Senadora eleita Selma Arruda (PSL) já planeja como atuará após tomar posse no Senado em 2019. A juíza aposentada pretende compor 3 comissões permanentes da Casa: Comissão de Constituição, Justiça e Cidadania (CCJ), Comissão de Desenvolvimento Regional e Turismo (CDR) e Comissão de Agricultura e Reforma Agrária (CRA), sendo que a CCJ é uma das mais disputadas entre os parlamentares.

 

Isso porque as vagas (27 titulares e 27 suplentes) são preenchidas de forma proporcional, de acordo com a representação dos partidos ou blocos parlamentares. Além disso, ainda é preciso contar com a indicação dos líderes das legendas e aprovação do presidente da Casa. 

Sabendo das etapas que deve seguir, Selma Arruda afirma que tem se articulado com outros senadores de 1ª legislatura e de seu partido. “Já estamos reunidos, os senadores eleitos, no sentido de encontrar, de cada um se encaixar melhor naquilo que tem mais identidade. Já fiz inscrição em algumas comissões, vamos ver agora como será no Senado porque é um pouco diferente da Câmara, depende do tamanho do partido. Estamos tentando construir um bloco que dê essa envergadura pra que a gente consiga compor comissões importantes”, disse nesta segunda-feira (17), ao ser diplomada pelo Tribunal Regional Eleitoral (TRE/MT).

 

Além de Selma Arruda, o PSL também elegeu Major Olímpio (SP), Flávio Bolsonaro (RJ) e Soraya Thronicke (MS) para a próxima legislatura do Senado. Até então, o partido não contava com representação. 

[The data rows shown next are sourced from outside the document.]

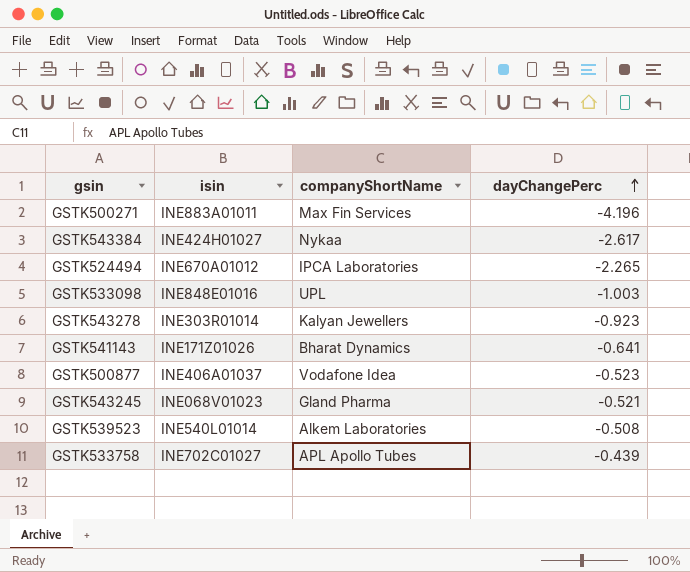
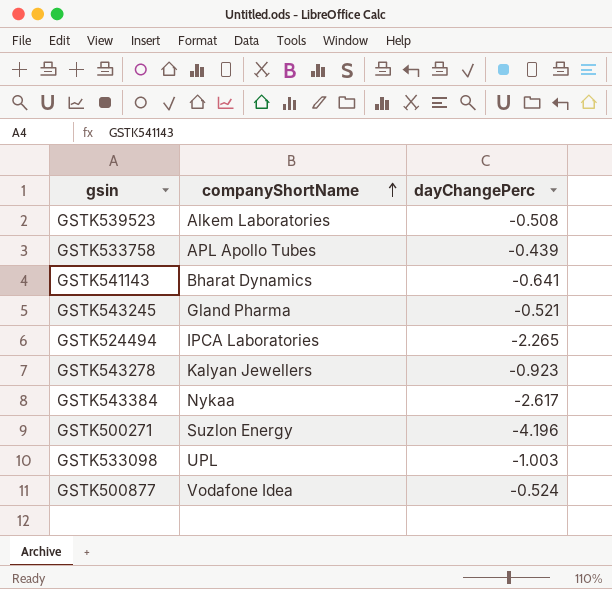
row order: dayChangePerc ascending -> companyShortName ascending
column isin | position: 2 -> none
GSTK500271 | companyShortName: Max Fin Services -> Suzlon Energy
GSTK500877 | dayChangePerc: -0.523 -> -0.524

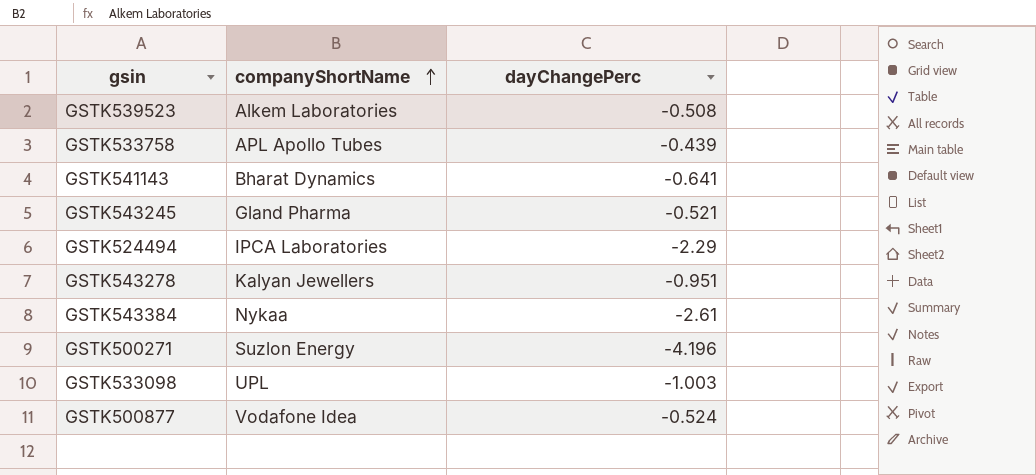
GSTK524494 | dayChangePerc: -2.265 -> -2.29
GSTK543278 | dayChangePerc: -0.923 -> -0.951
GSTK543384 | dayChangePerc: -2.617 -> -2.61

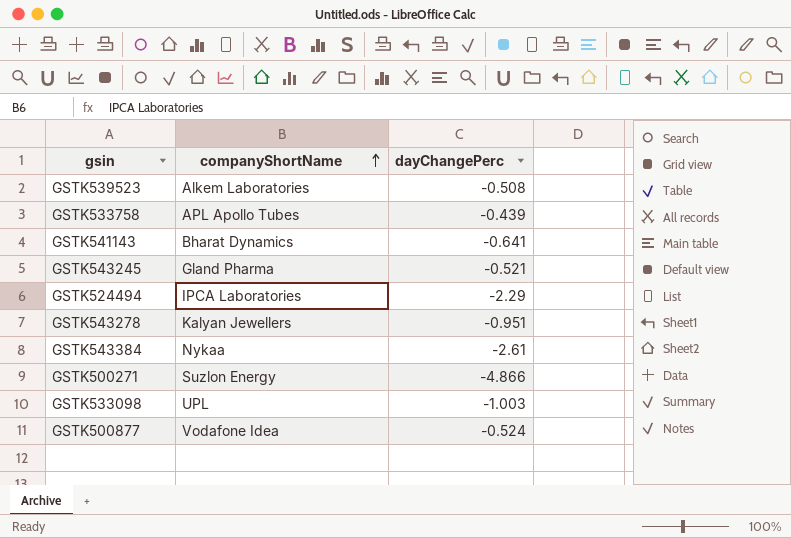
GSTK500271 | dayChangePerc: -4.196 -> -4.866

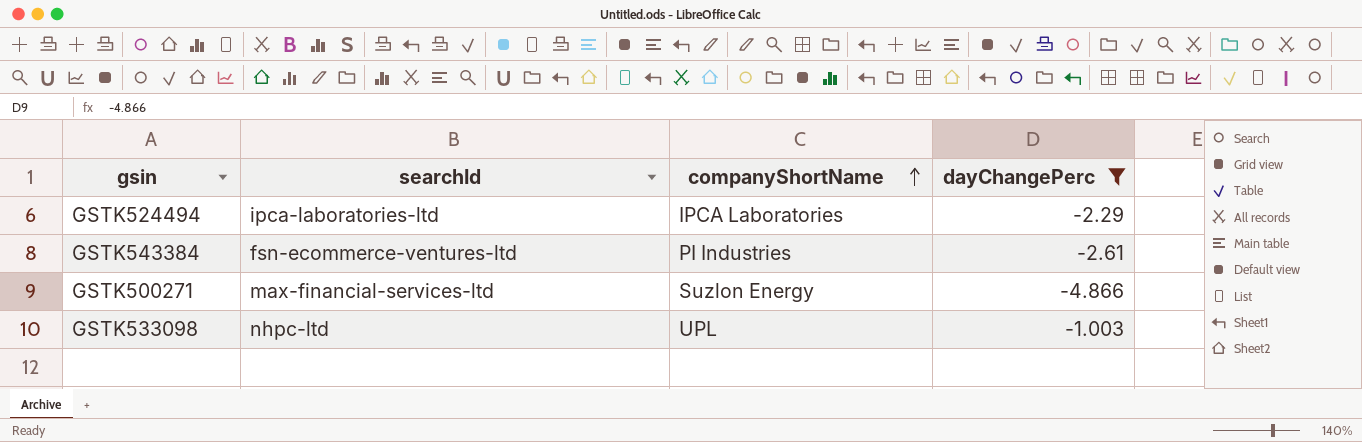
filter: none -> dayChangePerc <= -1.003
column searchId | position: none -> 2
GSTK543384 | companyShortName: Nykaa -> PI Industries

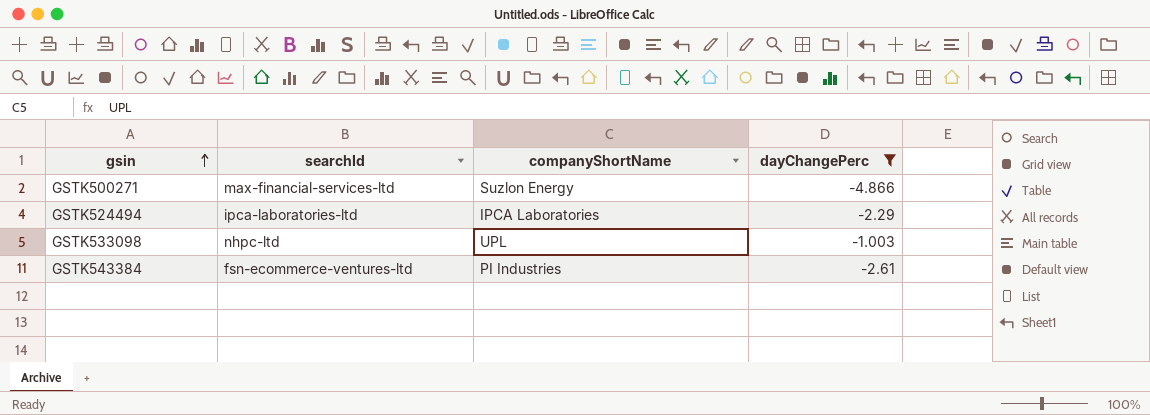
row order: companyShortName ascending -> gsin ascending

Para Selma, sua participação nas comissões de Constituição e Justiça, Desenvolvimento Regional e Turismo e Agricultura e Reforma Agrária é importante porque nesses espaços são debatidas questões que envolvem a realidade local. “Eu penso que são os pilares em que mais a gente consegue trazer benefícios pra Mato Grosso”.

 

Com essa perspectiva, a senadora afirma ainda que não fará “nenhum tipo de oposição ou bloqueio” ao governador eleito Mauro Mendes (DEM), por quem afirma nutrir “simpatia” e destacou que buscará trabalhar de forma conjunta com os senadores Wellington Fagundes (PR) e Jayme Campos (DEM) com o propósito de ajudar o Estado. “Temos que trabalhar unidos”, disse.